__Action item__.
Retype each entry verbatim. Do not include the images.

__Difference listings__.
++++++++++++++++++++
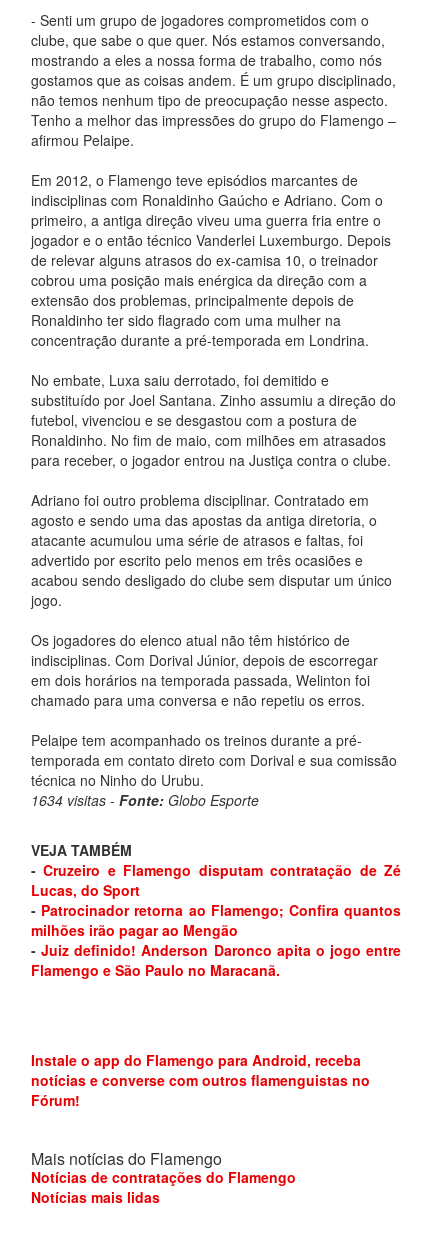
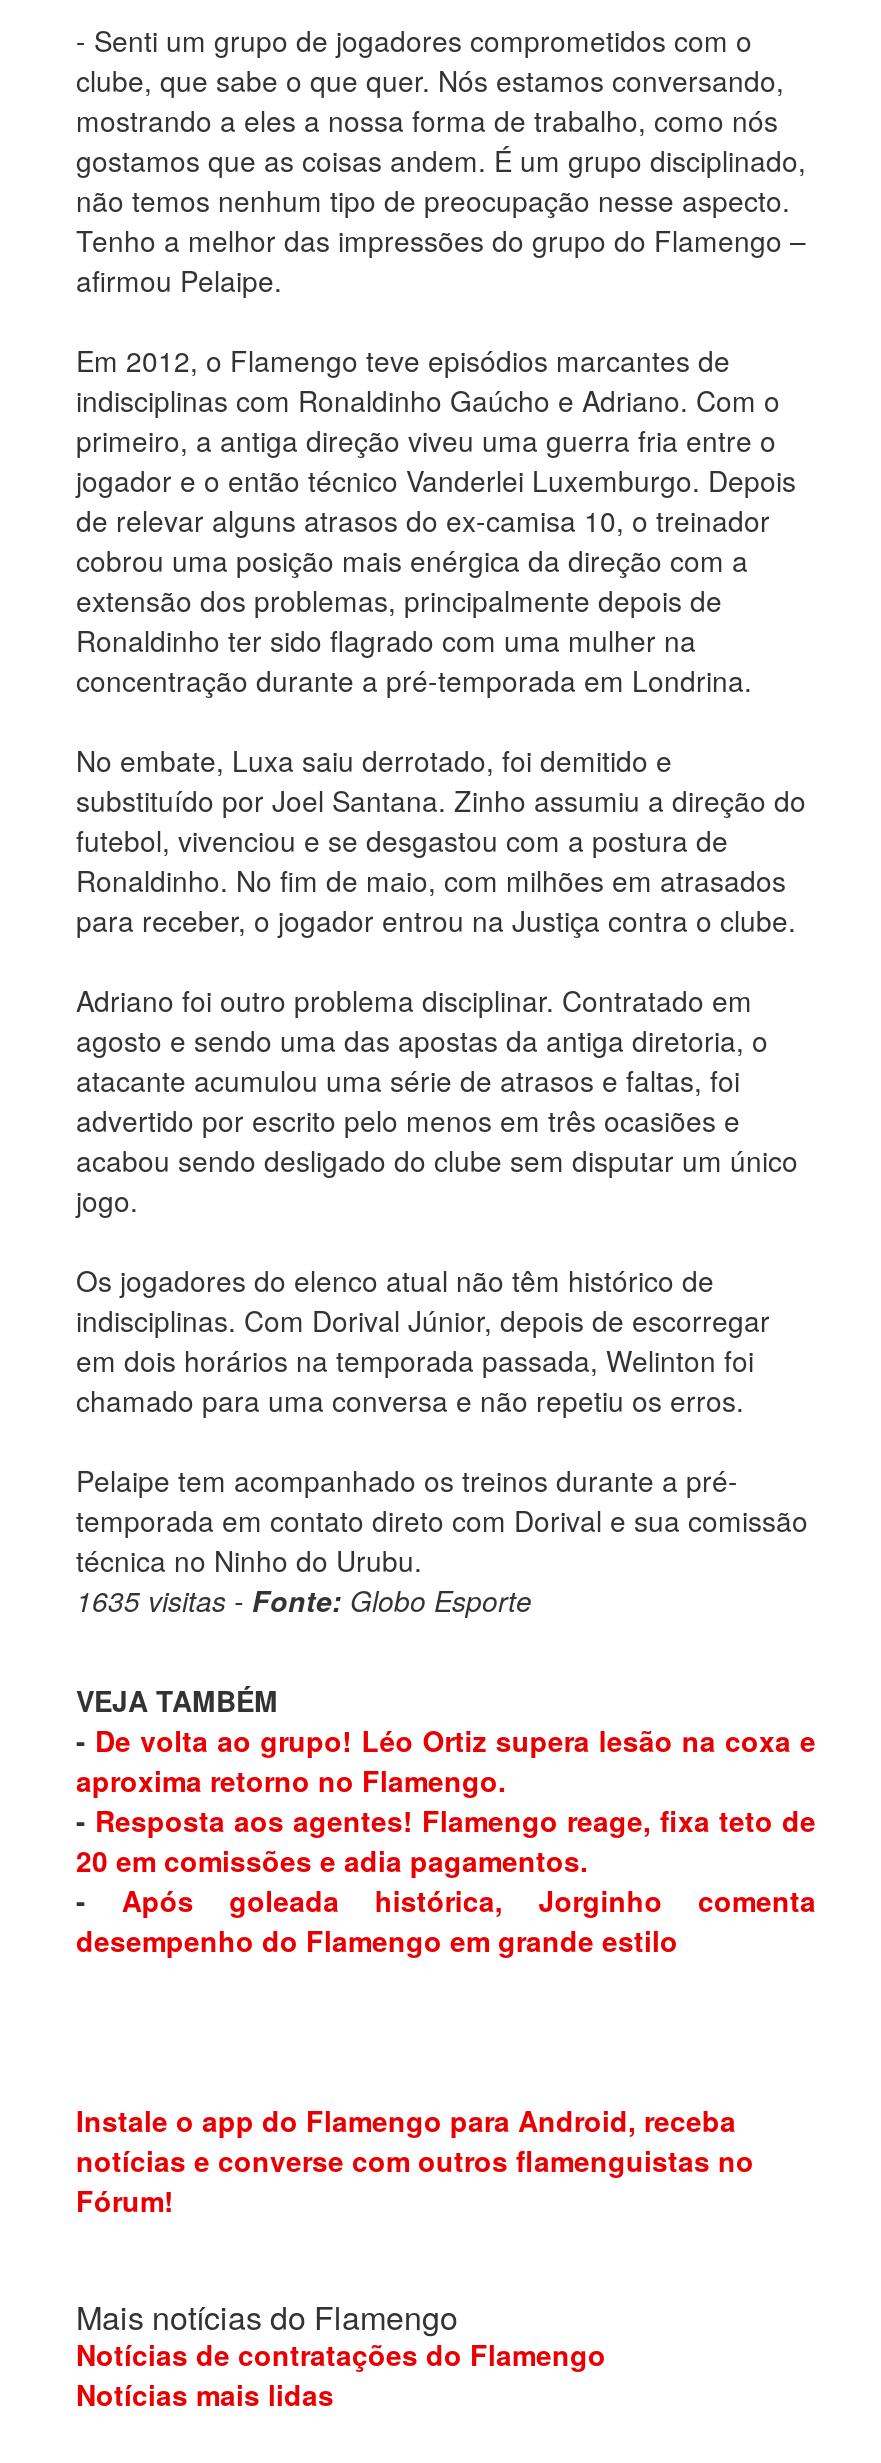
- 1634 visitas - Fonte: Globo Esporte
+ 1635 visitas - Fonte: Globo Esporte

- - Cruzeiro e Flamengo disputam contratação de Zé
- Lucas, do Sport
- - Patrocinador retorna ao Flamengo; Confira quantos
- milhões irão pagar ao Mengão
- - Juiz definido! Anderson Daronco apita o jogo entre
- Flamengo e São Paulo no Maracanã.
+ - De volta ao grupo! Léo Ortiz supera lesão na coxa e
+ aproxima retorno no Flamengo.
+ - Resposta aos agentes! Flamengo reage, fixa teto de
+ 20 em comissões e adia pagamentos.
+ - Após goleada histórica, Jorginho comenta
+ desempenho do Flamengo em grande estilo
++++++++++++++++++++
__Reply to the exercise__.
- 1634 visitas - Fonte: Globo Esporte
+ 1635 visitas - Fonte: Globo Esporte

- - Cruzeiro e Flamengo disputam contratação de Zé
- Lucas, do Sport
- - Patrocinador retorna ao Flamengo; Confira quantos
- milhões irão pagar ao Mengão
- - Juiz definido! Anderson Daronco apita o jogo entre
- Flamengo e São Paulo no Maracanã.
+ - De volta ao grupo! Léo Ortiz supera lesão na coxa e
+ aproxima retorno no Flamengo.
+ - Resposta aos agentes! Flamengo reage, fixa teto de
+ 20 em comissões e adia pagamentos.
+ - Após goleada histórica, Jorginho comenta
+ desempenho do Flamengo em grande estilo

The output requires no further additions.